• _Task objective_
Only one stretch of the records below is wanted: the lines from the one holding "Smart garden indoor" through the one holding "total: 1265.61 -> 1938.51". Return it exactly, both ends included.

[Revision tracking records]
■ ■ ■ ■

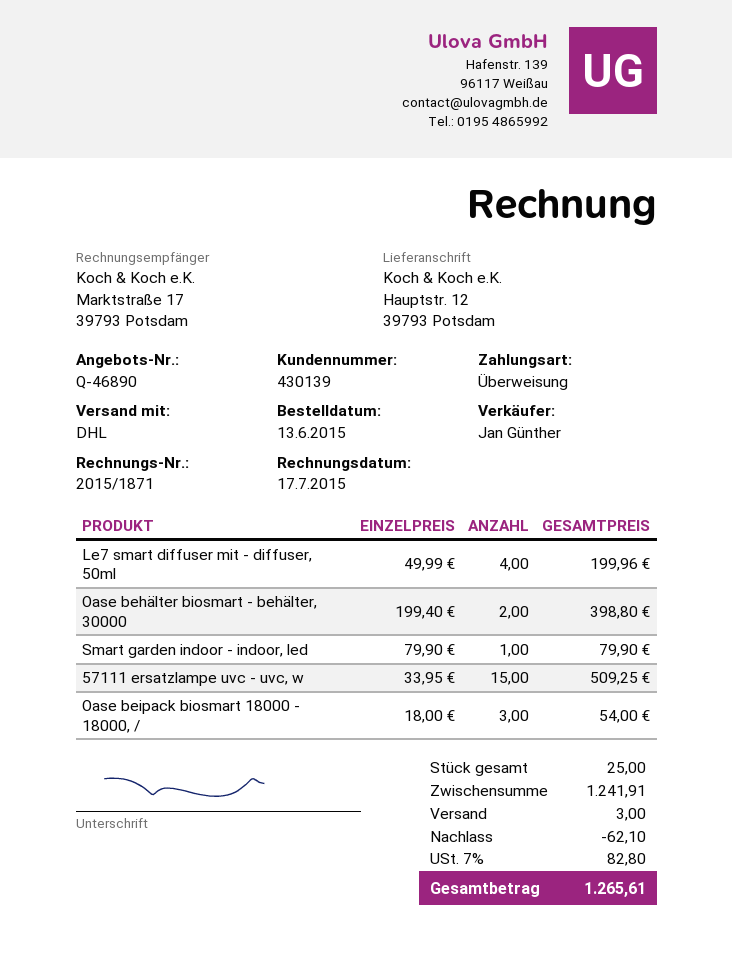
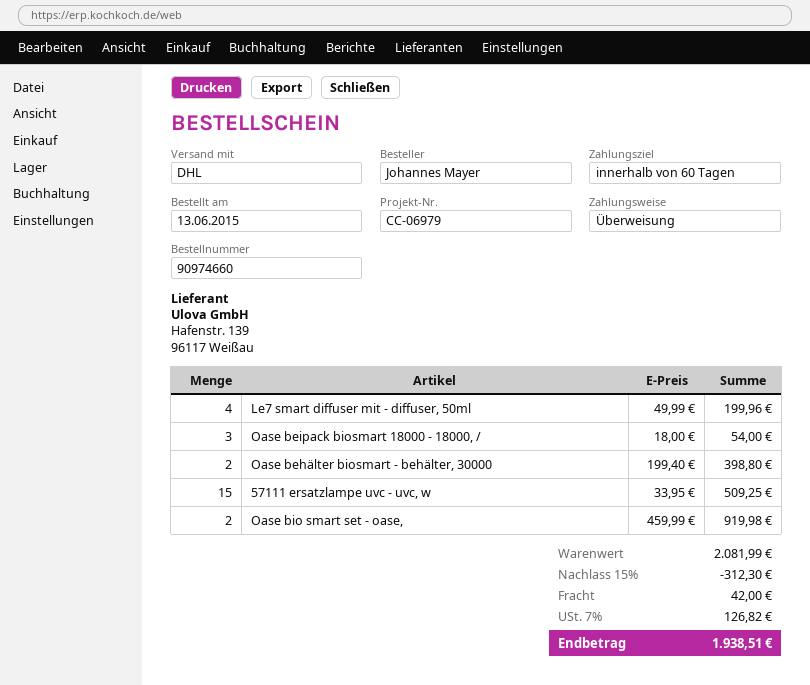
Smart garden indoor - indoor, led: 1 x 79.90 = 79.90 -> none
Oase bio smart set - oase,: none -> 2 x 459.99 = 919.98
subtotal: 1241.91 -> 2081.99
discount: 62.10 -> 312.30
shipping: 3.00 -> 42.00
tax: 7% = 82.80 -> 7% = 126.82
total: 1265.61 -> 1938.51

■ ■ ■ ■

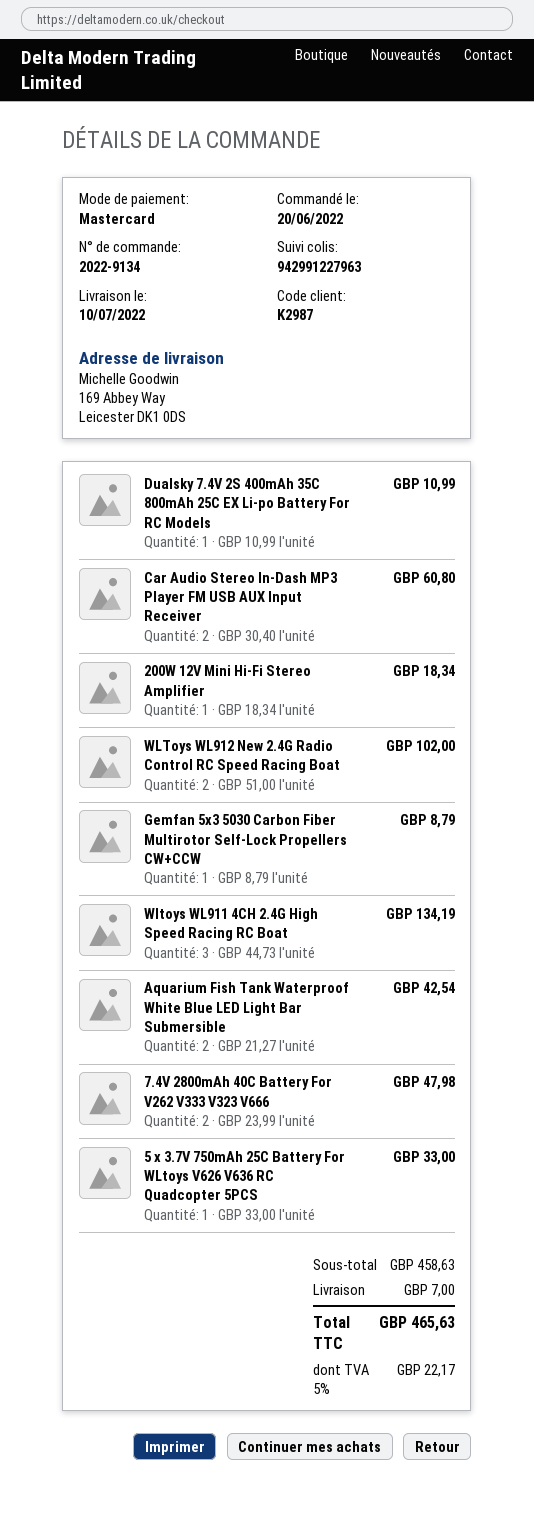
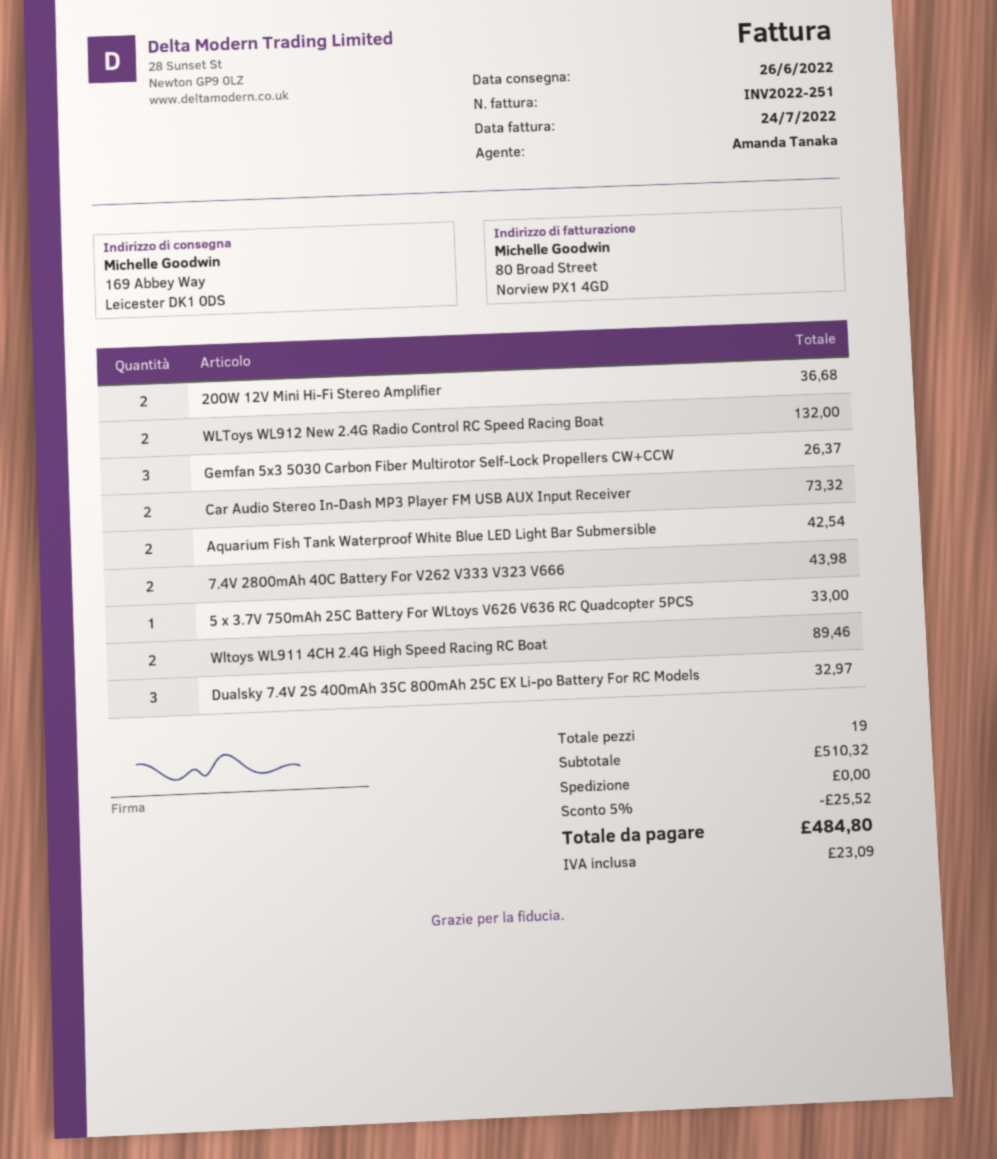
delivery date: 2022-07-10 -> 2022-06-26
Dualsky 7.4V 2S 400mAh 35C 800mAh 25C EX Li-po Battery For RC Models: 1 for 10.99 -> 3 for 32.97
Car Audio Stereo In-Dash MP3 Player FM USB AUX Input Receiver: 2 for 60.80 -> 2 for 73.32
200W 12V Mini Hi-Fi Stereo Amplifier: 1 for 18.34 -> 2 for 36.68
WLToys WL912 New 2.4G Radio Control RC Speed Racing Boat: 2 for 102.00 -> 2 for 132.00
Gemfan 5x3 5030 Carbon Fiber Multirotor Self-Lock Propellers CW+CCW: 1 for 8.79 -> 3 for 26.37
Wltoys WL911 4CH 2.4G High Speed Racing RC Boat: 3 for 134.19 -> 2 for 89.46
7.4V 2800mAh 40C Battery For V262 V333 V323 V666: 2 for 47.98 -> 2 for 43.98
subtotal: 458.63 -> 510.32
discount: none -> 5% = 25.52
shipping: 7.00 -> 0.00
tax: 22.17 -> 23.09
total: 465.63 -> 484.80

■ ■ ■ ■

• _Task result_
Smart garden indoor - indoor, led: 1 x 79.90 = 79.90 -> none
Oase bio smart set - oase,: none -> 2 x 459.99 = 919.98
subtotal: 1241.91 -> 2081.99
discount: 62.10 -> 312.30
shipping: 3.00 -> 42.00
tax: 7% = 82.80 -> 7% = 126.82
total: 1265.61 -> 1938.51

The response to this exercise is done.